One of the challenge of session is, it’s not bounded by time. Some sessions can be small but some may go for long. So we can’t use processing time or even event time to define this. As dstream API’s was only capable of defining window using time, user were not able define session based processing easily in existing API’s.
DStream API models stream as a continuous new events. It treats each event atomically and when we write the result of any batch, it doesn’t remember the state of earlier batches. This works well for simple ETL workloads. But often there are scenarios, where there is an event which indicates the update to the event which was already processed by the system. In that scenarios, it’s often desirable to update the sink ( a place to which we write the output of the stream processing), rather than adding new records. But Dstream API, doesn’t expose any of those semantics.
Advantages of Representing Stream as DataFrame
To solve the issues mentioned above, spark has remodeled the stream as infinite dataset, rather than a collection of RDD’s. This makes a quite departure from the mini batch model employed in earlier API. Using this model, we can address issues of earlier API’s.
Trigger is specific to Stream
In structured streaming, there is no batch time. It’s replaced with triggers which can be both time based and non-time based. Also trigger is specific to stream, which makes modeling event time and implementing sessionization straight forward in this new API.
Supports event time
As triggers are specific stream, new API has native support for event time.
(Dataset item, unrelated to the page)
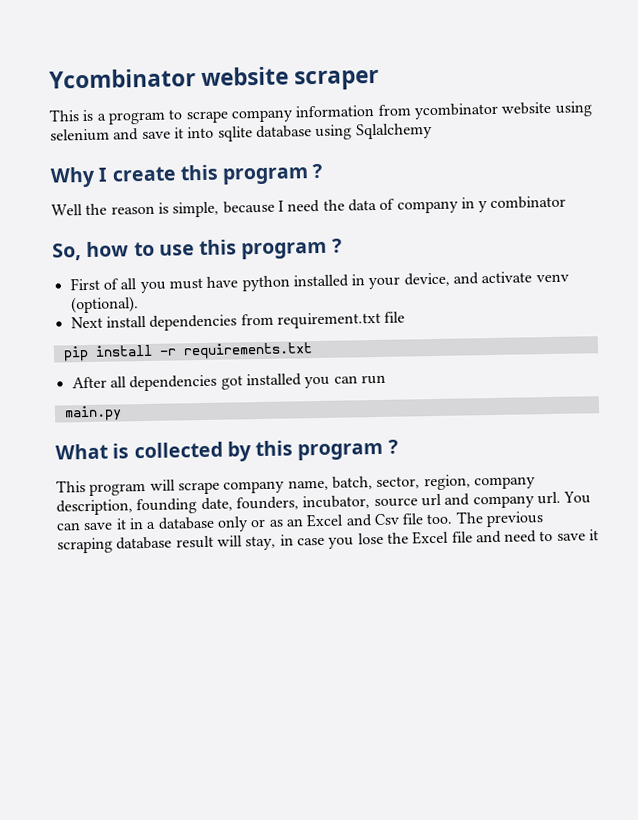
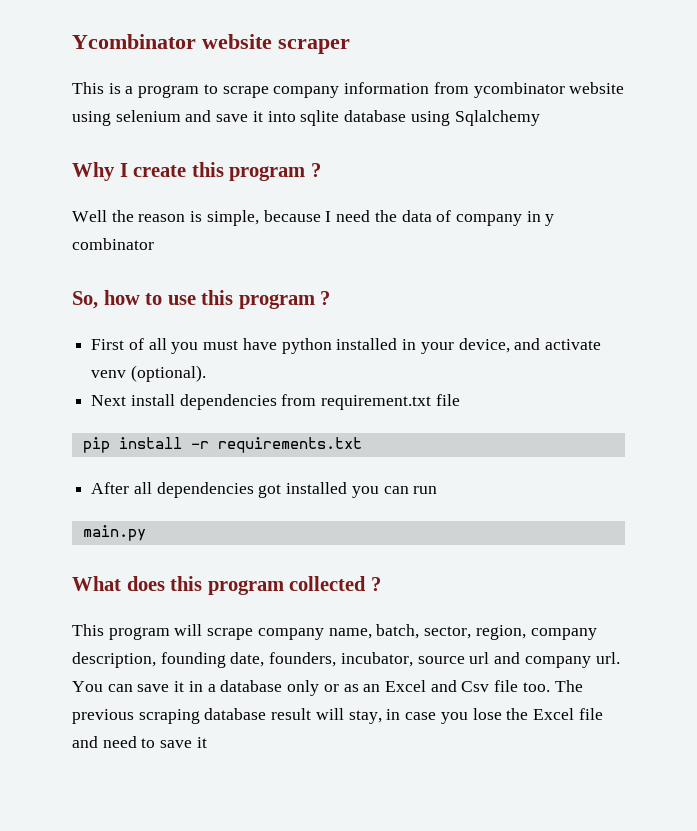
- What is collected by this program ?
+ What does this program collected ?

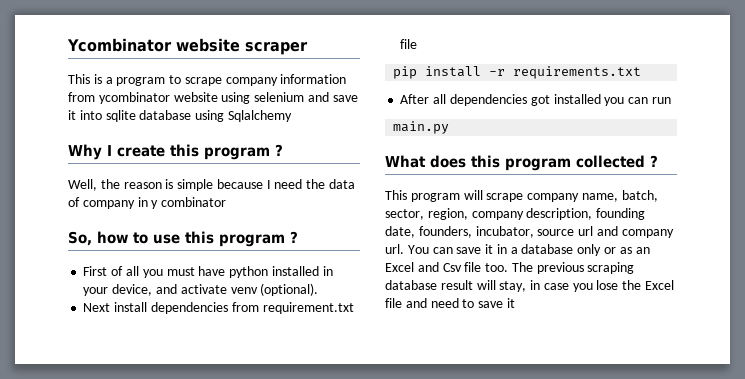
- Well the reason is simple, because I need the data of company in y combinator
+ Well, the reason is simple because I need the data of company in y combinator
Dataset is native abstraction
No more conversion from RDD to Dataframes. It’s native abstraction in structured streaming. Now we can leverage rest of dataset based libraries for better performance. It also brings the complete SQL support for the stream processing.
Supports different output modes
In structured streaming, there is concept of output modes. This allows streams to make decision on how to output whenever there is updates in stream.
Structured Streaming is a complete rethinking of stream processing in spark. It replaces earlier fast batch processing model with true stream processing abstraction.